(Records from a data collection)

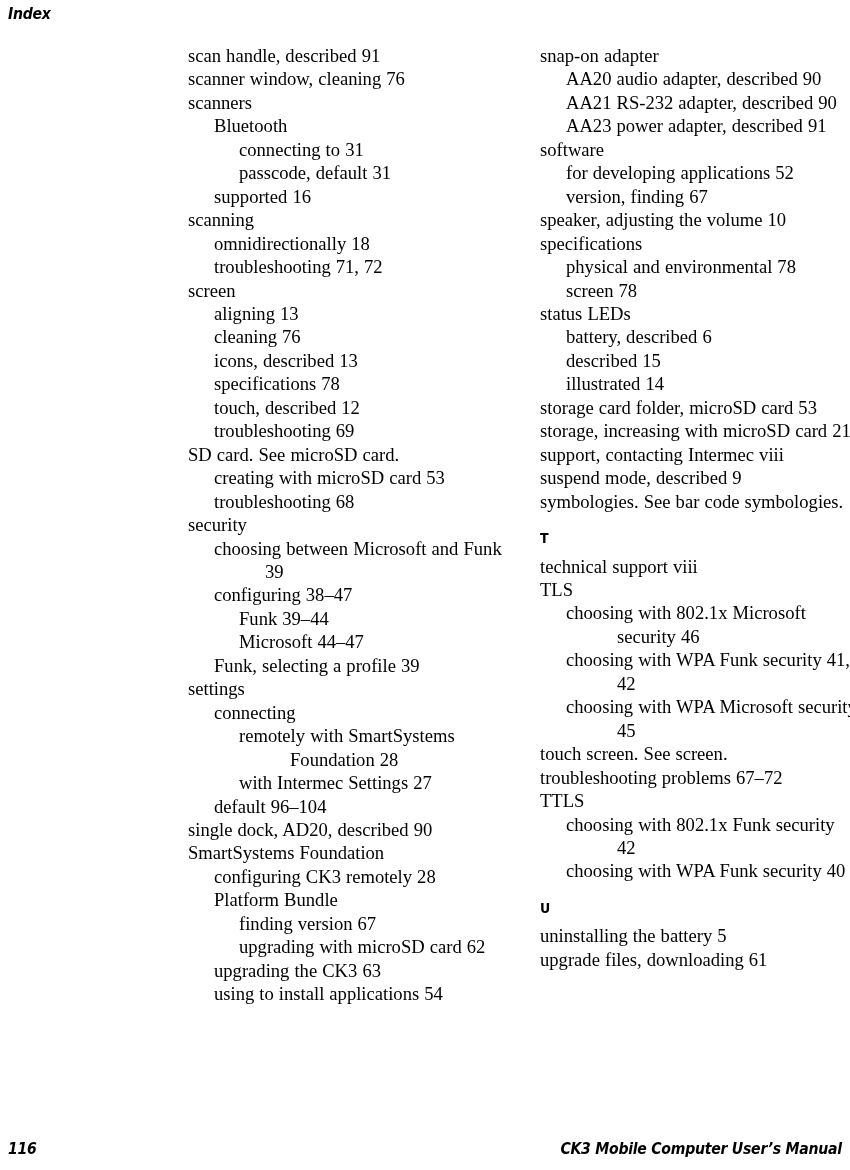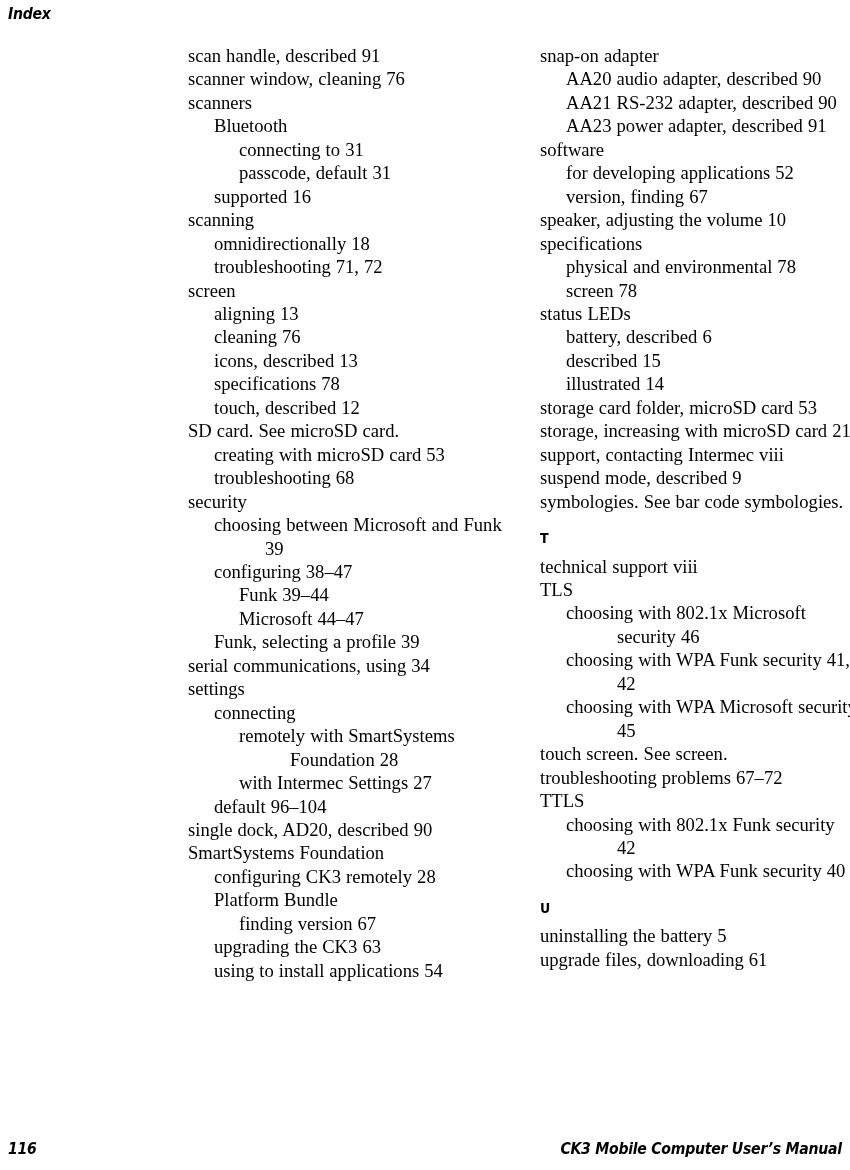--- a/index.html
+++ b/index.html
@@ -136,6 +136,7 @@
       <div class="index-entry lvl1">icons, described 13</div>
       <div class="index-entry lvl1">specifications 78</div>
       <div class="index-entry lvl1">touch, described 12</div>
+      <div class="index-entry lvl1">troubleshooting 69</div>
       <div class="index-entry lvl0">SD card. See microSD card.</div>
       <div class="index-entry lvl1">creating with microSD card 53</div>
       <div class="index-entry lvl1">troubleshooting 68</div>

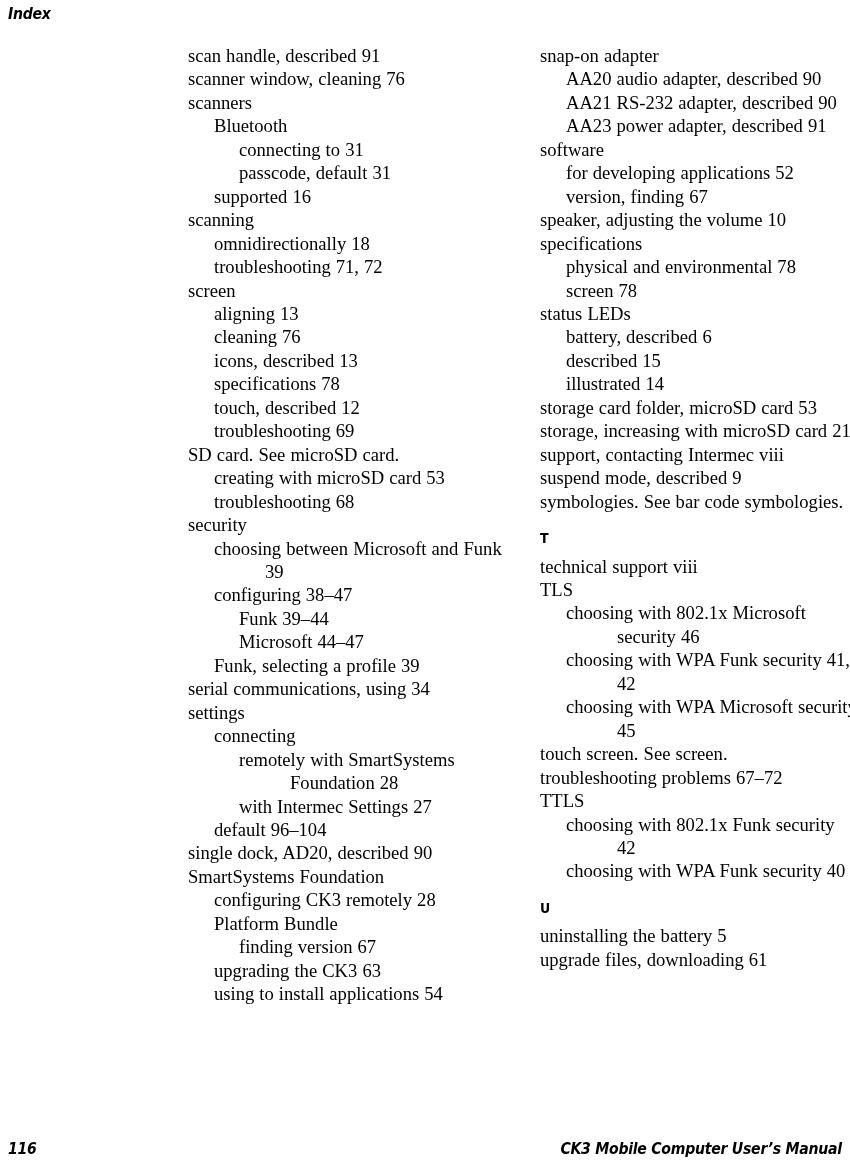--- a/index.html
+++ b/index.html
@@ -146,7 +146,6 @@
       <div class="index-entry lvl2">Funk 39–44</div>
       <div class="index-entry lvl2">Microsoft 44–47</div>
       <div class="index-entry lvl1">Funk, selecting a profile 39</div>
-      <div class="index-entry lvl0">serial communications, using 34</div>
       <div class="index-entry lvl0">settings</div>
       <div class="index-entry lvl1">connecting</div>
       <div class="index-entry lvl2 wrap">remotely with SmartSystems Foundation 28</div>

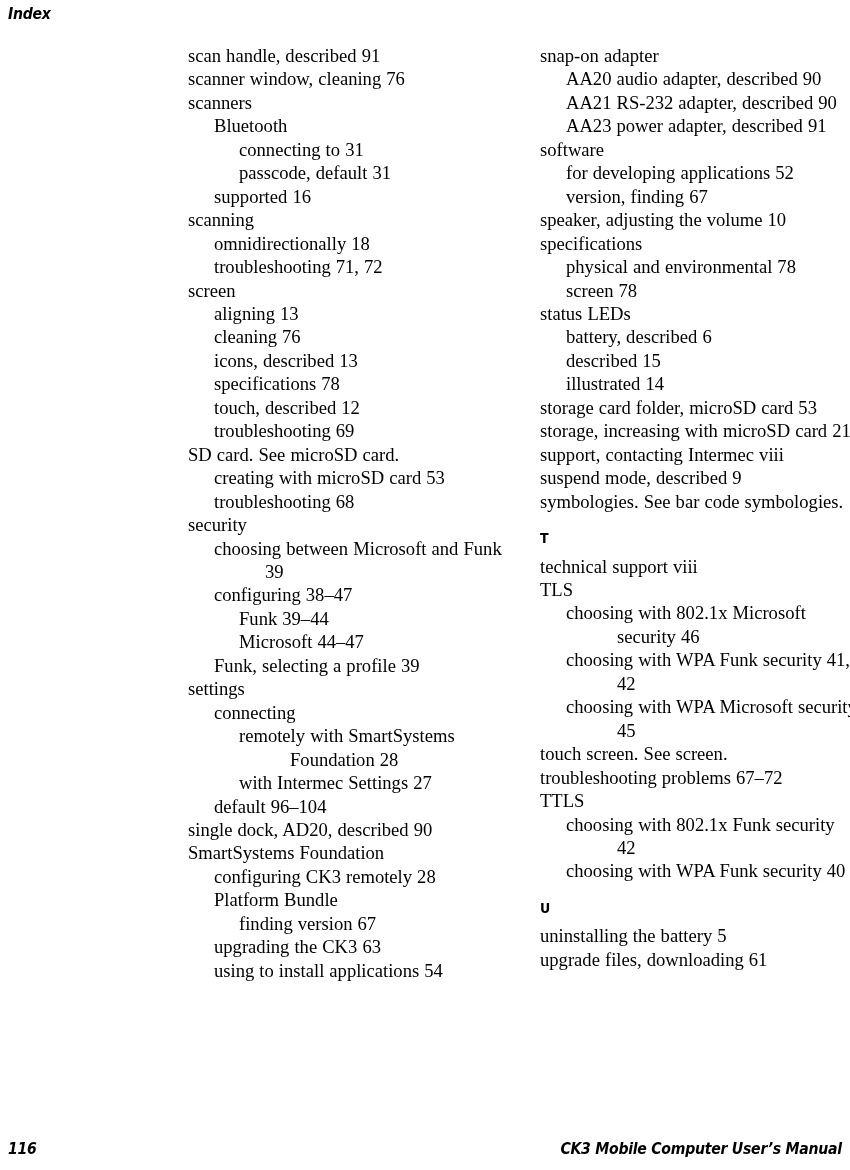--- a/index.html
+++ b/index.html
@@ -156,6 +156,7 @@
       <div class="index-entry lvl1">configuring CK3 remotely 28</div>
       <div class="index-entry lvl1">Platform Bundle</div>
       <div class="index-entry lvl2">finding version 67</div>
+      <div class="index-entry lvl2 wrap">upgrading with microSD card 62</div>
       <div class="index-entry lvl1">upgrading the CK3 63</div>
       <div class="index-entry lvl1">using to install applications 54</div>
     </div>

TO DO:
The entries are to be restated word for word, with pictures omitted.

EXPECTED OUTPUT:
--- a/index.html
+++ b/index.html
@@ -136,6 +136,7 @@
       <div class="index-entry lvl1">icons, described 13</div>
       <div class="index-entry lvl1">specifications 78</div>
       <div class="index-entry lvl1">touch, described 12</div>
+      <div class="index-entry lvl1">troubleshooting 69</div>
       <div class="index-entry lvl0">SD card. See microSD card.</div>
       <div class="index-entry lvl1">creating with microSD card 53</div>
       <div class="index-entry lvl1">troubleshooting 68</div>

--- a/index.html
+++ b/index.html
@@ -146,7 +146,6 @@
       <div class="index-entry lvl2">Funk 39–44</div>
       <div class="index-entry lvl2">Microsoft 44–47</div>
       <div class="index-entry lvl1">Funk, selecting a profile 39</div>
-      <div class="index-entry lvl0">serial communications, using 34</div>
       <div class="index-entry lvl0">settings</div>
       <div class="index-entry lvl1">connecting</div>
       <div class="index-entry lvl2 wrap">remotely with SmartSystems Foundation 28</div>

--- a/index.html
+++ b/index.html
@@ -156,6 +156,7 @@
       <div class="index-entry lvl1">configuring CK3 remotely 28</div>
       <div class="index-entry lvl1">Platform Bundle</div>
       <div class="index-entry lvl2">finding version 67</div>
+      <div class="index-entry lvl2 wrap">upgrading with microSD card 62</div>
       <div class="index-entry lvl1">upgrading the CK3 63</div>
       <div class="index-entry lvl1">using to install applications 54</div>
     </div>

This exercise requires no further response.